WHAT IS REQUIRED:
Sort through the material below and copy each line with "none".

EXCERPTED RECORDS:
────

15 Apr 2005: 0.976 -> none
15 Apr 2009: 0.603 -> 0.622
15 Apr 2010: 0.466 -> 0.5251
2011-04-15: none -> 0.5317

────

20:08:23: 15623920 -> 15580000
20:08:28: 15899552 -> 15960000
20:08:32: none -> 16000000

────

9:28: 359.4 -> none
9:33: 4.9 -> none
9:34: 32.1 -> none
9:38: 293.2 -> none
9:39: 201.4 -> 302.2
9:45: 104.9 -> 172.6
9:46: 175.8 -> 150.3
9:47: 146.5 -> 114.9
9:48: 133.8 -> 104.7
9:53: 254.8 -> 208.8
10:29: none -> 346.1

────

EXERCISE RESPONSE:
15 Apr 2005: 0.976 -> none
2011-04-15: none -> 0.5317
20:08:32: none -> 16000000
9:28: 359.4 -> none
9:33: 4.9 -> none
9:34: 32.1 -> none
9:38: 293.2 -> none
10:29: none -> 346.1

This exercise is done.